Genocide is in a category of its own, and not resisting it with all we have is participating in “radical evil,” the evil that makes the human being superfluous, as Hannah Arendt put it.


The fundamental lesson of the Holocaust offered by writers like Primo Levi is that we can all become willing executioners. It takes little to become complicit, even through indifference or hesitation, in evil.


“Monsters exist,” wrote Levi, the Auschwitz survivor, “but they are too few to be truly dangerous. The most dangerous are ordinary men, who are willing to believe and act without asking questions.”


Confronting evil, even when there is no chance of success, preserves our humanity and our dignity. It allows us, as Vaclav Havel wrote in The Power of the Powerless, to live in that truth that the powerful do not want to be told and seek to suppress. It provides a light for those who come after us. It tells the victims that they are not alone.
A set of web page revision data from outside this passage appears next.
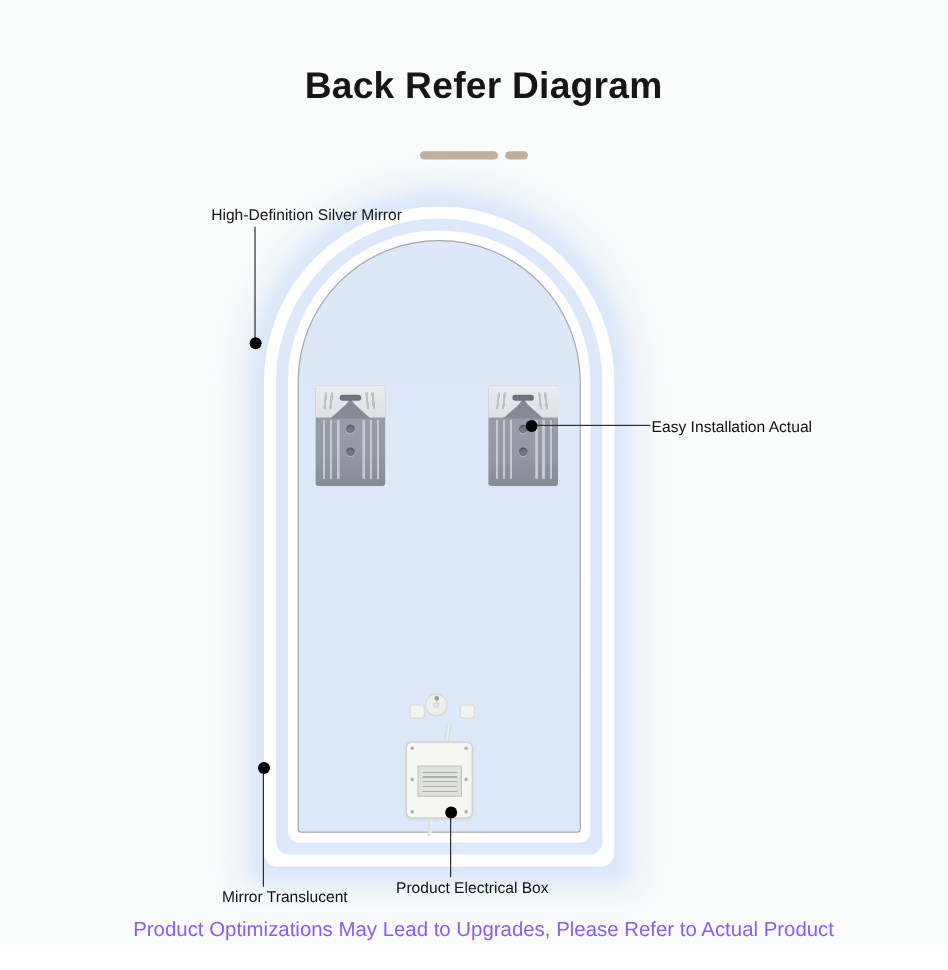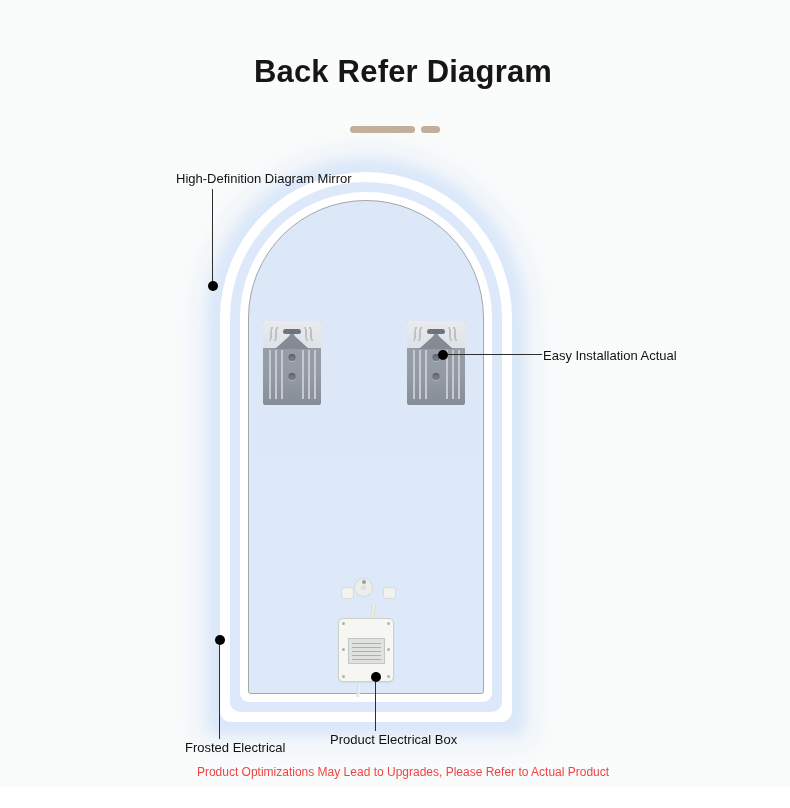--- a/index.html
+++ b/index.html
@@ -224,7 +224,7 @@
   <span class="box-cable"></span>
 </div>
 
-<span class="callout-label lbl-mirror">High-Definition Diagram Mirror</span>
+<span class="callout-label lbl-mirror">High-Definition Silver Mirror</span>
 <span class="line-v ln-mirror"></span>
 <span class="dot dot-mirror"></span>
 

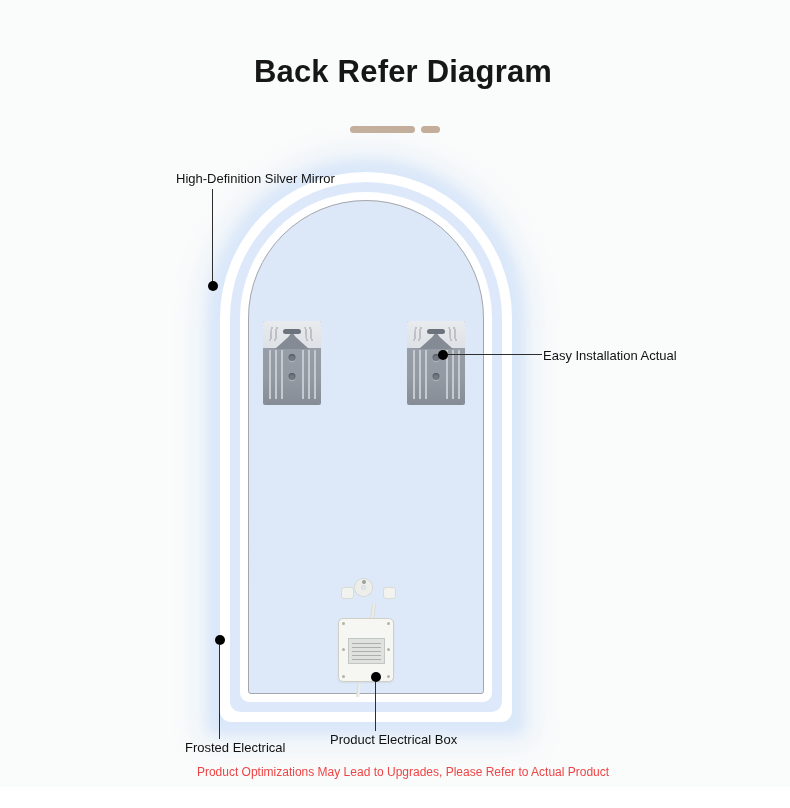--- a/index.html
+++ b/index.html
@@ -234,7 +234,7 @@
 
 <span class="dot dot-frosted"></span>
 <span class="line-v ln-frosted"></span>
-<span class="callout-label lbl-frosted">Frosted Electrical</span>
+<span class="callout-label lbl-frosted">Mirror Translucent</span>
 
 <span class="dot dot-ebox"></span>
 <span class="line-v ln-ebox"></span>

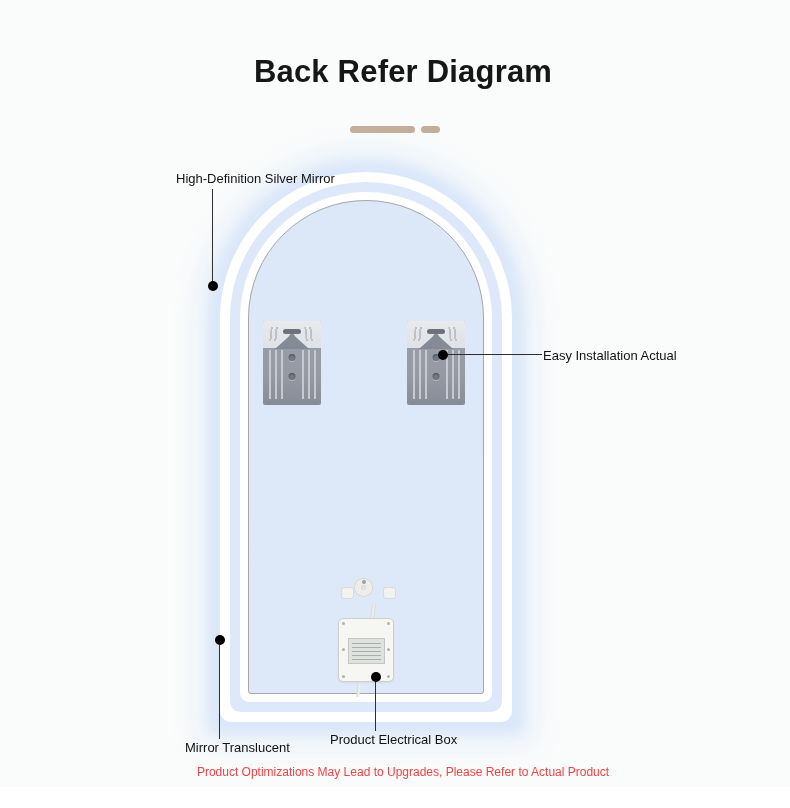--- a/index.html
+++ b/index.html
@@ -162,7 +162,7 @@
   
   .footer-note {
     position:absolute; left:16px; right:0; top:765px;
-    text-align:center; font-size:12px; font-weight:500; color:#ef4444;
+    text-align:center; font-size:17px; font-weight:500; color:#8b5cf6;
   }
 </style>
 </head>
It is “humanity’s revolt against imposed injustice” and “an attempt to regain a sense of responsibility.”


What does Havel say about us if we accept a world in which we arm and finance a nation that kills and injures hundreds of innocent people every day?


What does he say about us if we support a planned famine and the poisoning of water sources, where polio has been discovered, meaning that tens of thousands will fall ill and many will die?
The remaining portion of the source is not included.